La direction prise par le carrosse signalé tournait le dos à la ville de Paris, ce qui ne laissait pas que de surprendre l’officier, qui pensait que celui qu’il poursuivait devait avoir pris le chemin de la capitale.
Au bout de quelques minutes d’une poursuite enragée, la troupe aperçut enfin le carrosse.
Seulement ce carrosse s’en allait à une allure paisible et n’avait nullement l’air de fuir une poursuite.

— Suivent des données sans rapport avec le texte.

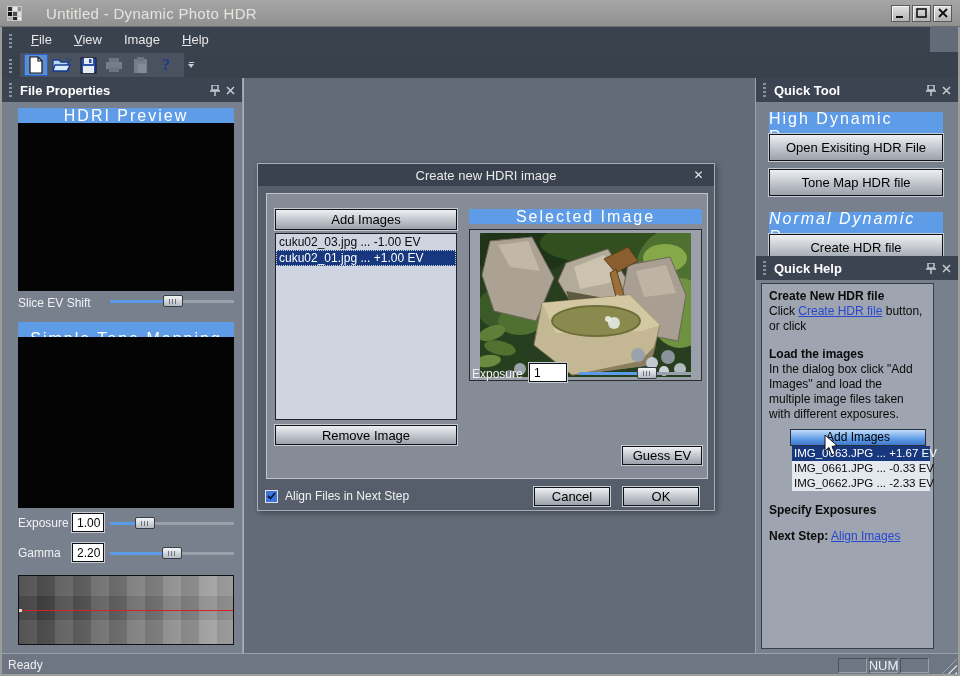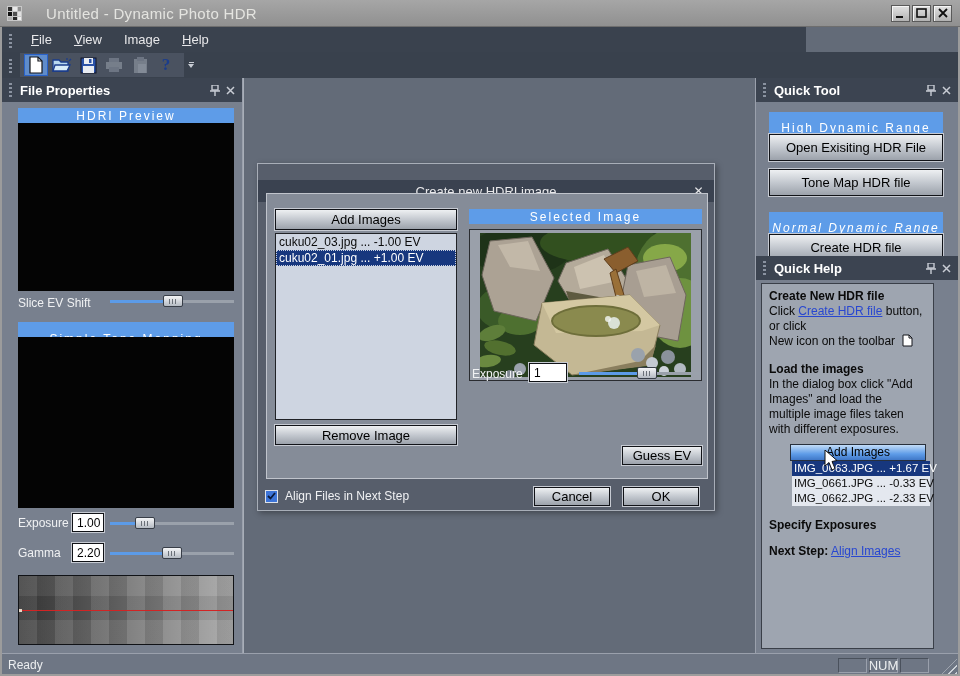"File" .menubar { width: 804px -> 928px }
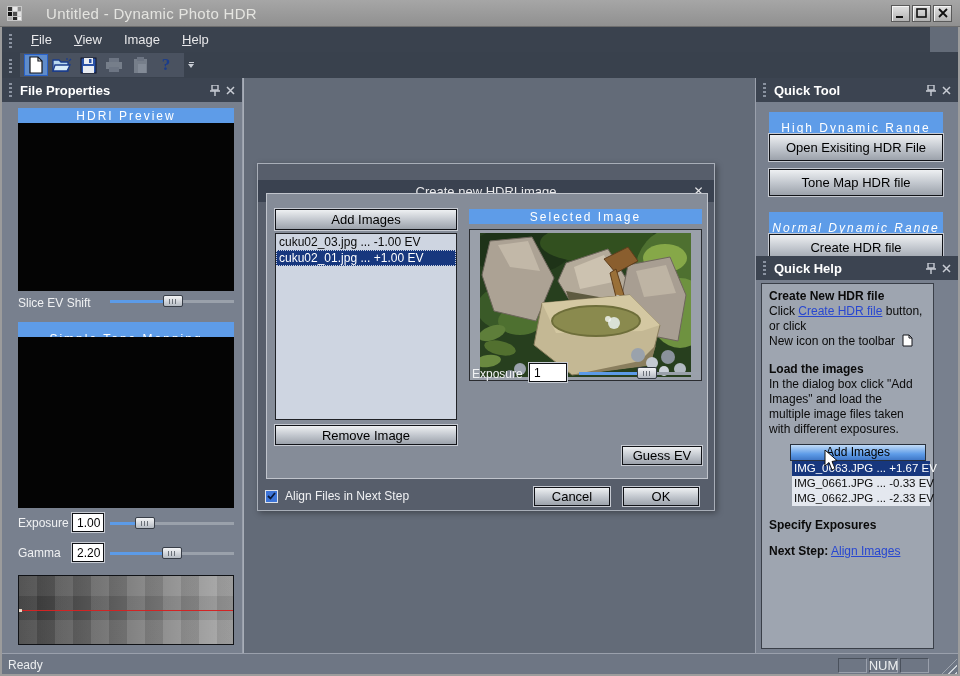"HDRI Preview" .bluebar { font-size: 12px -> 16px }
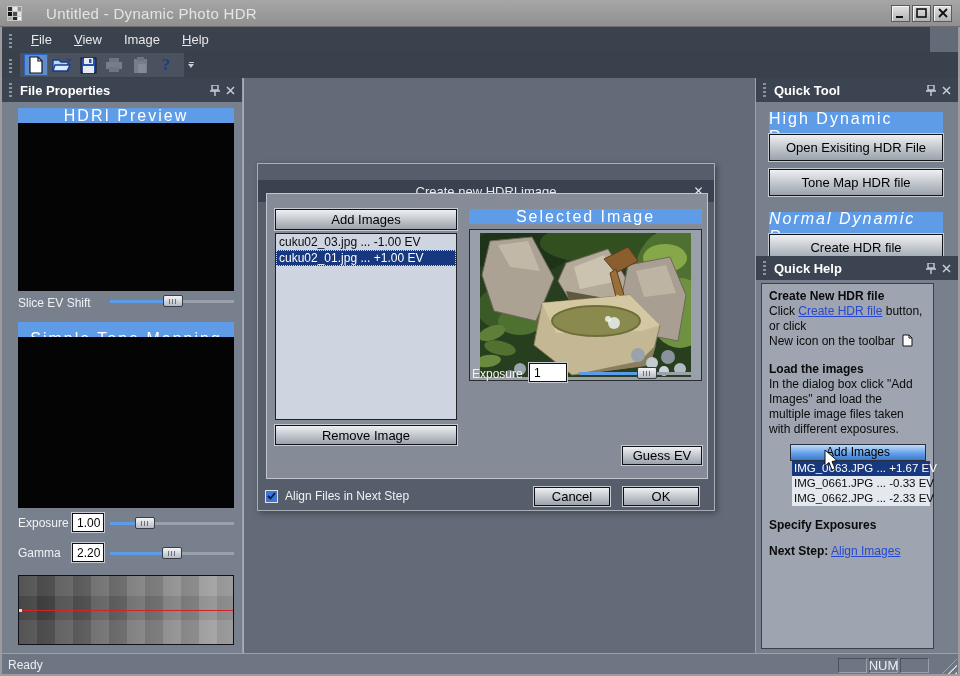"Create new HDRI image" .dialog-title { margin-top: 16px -> none }
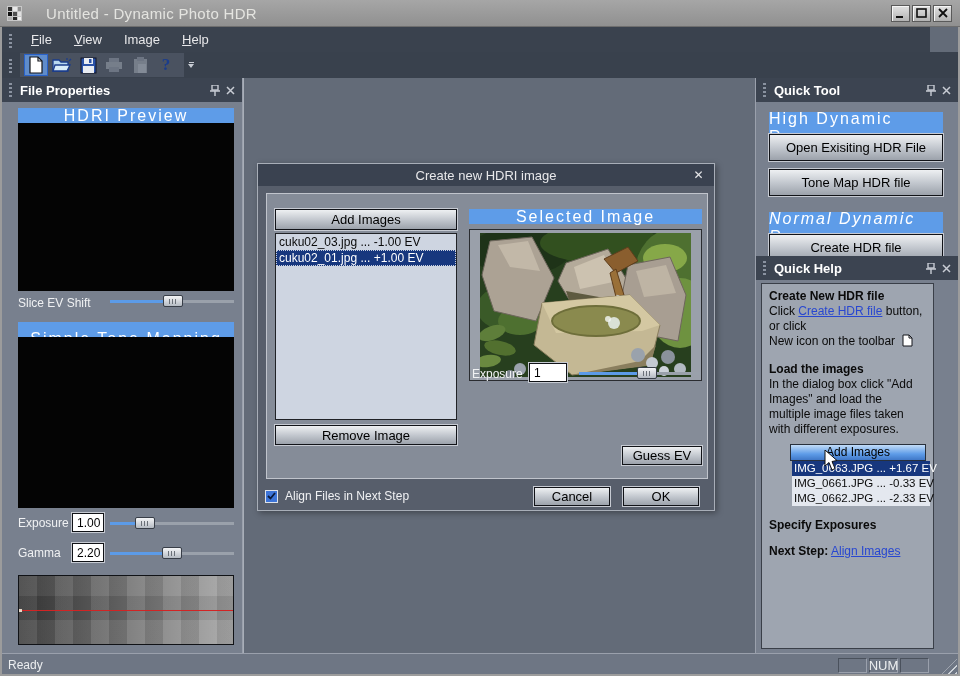"New icon on the toolbar" p { html: <p><span>New icon on the toolbar</span> <svg> <path></path> <path></path> </svg> </p> -> none }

À la première sommation de l’officier, le cocher, en fidèle observateur des lois de son pays, arrêta ses chevaux pendant que le maître du carrosse se montrait à la portière et demandait paisiblement ce qu’il y avait.
L’officier s’approcha et dit ce qu’il cherchait.
Alors le propriétaire du carrosse ouvrit la portière toute grande, descendit, montra l’intérieur de la voiture complètement vide et dit:
– Je suis M. Le Normant d’Étioles, sous-fermier de la ferme de Picardie, et je n’ai nullement donné asile à la personne que vous cherchez, ainsi que vous pouvez en convaincre.
L’officier, dépité, s’excusa et demanda si d’aventure M. d’Étioles n’aurait pas vu l’homme dont il donnait le signalement.
– Un manteau marron foncé?… mais en effet il me semble que j’ai été dépassé par un cavalier qui répondait assez exactement au signalement que vous me donnez.
– Pouvez-vous m’indiquer le chemin pris par ce cavalier?
– Mais… droit devant nous.
– Merci, monsieur, et veuillez agréer mes excuses.
Et l’officier, laissant là le carrosse qui reprenait paisiblement son chemin, se lança, suivi de ses hommes, à la poursuite de ce cavalier qu’il atteignit enfin.
Cette fois-ci, il n’y avait pas d’erreur, c’était bien le manteau et le chapeau signalés.
De même que le cocher de M. d’Étioles, ce cavalier s’arrêta à la première sommation.
Mais, lorsque l’officier, s’approchant, dit:
– Chevalier d’Assas, au nom du roi, je vous arrête… Remettez-moi votre épée! le cavalier tourna vers son interlocuteur un visage stupéfait et répondit avec respect:
– Faites excuse, monsieur l’officier, je ne suis pas celui que vous dites… Je m’appelle Jean Dulong et je suis au service de M. le comte de Saint-Germain.
Ce disant le cavalier, entr’ouvrant son manteau, laissait voir une livrée discrète et montrait son côté vierge de l’épée qu’on lui demandait de rendre.
L’officier étouffa un juron.
Il n’y avait d’ailleurs pas à se tromper, l’homme qui lui parlait là avait bien le physique et les allures d’un valet de bonne maison et ne répondait en rien, à part le manteau et le chapeau, au signalement du chevalier d’Assas, officier du roi.
Du reste cet homme approchait la quarantaine et l’officier qu’il était chargé d’arrêter avait vingt ans.
Comme il l’avait fait auprès de d’Étioles l’officier s’informa auprès de cet homme.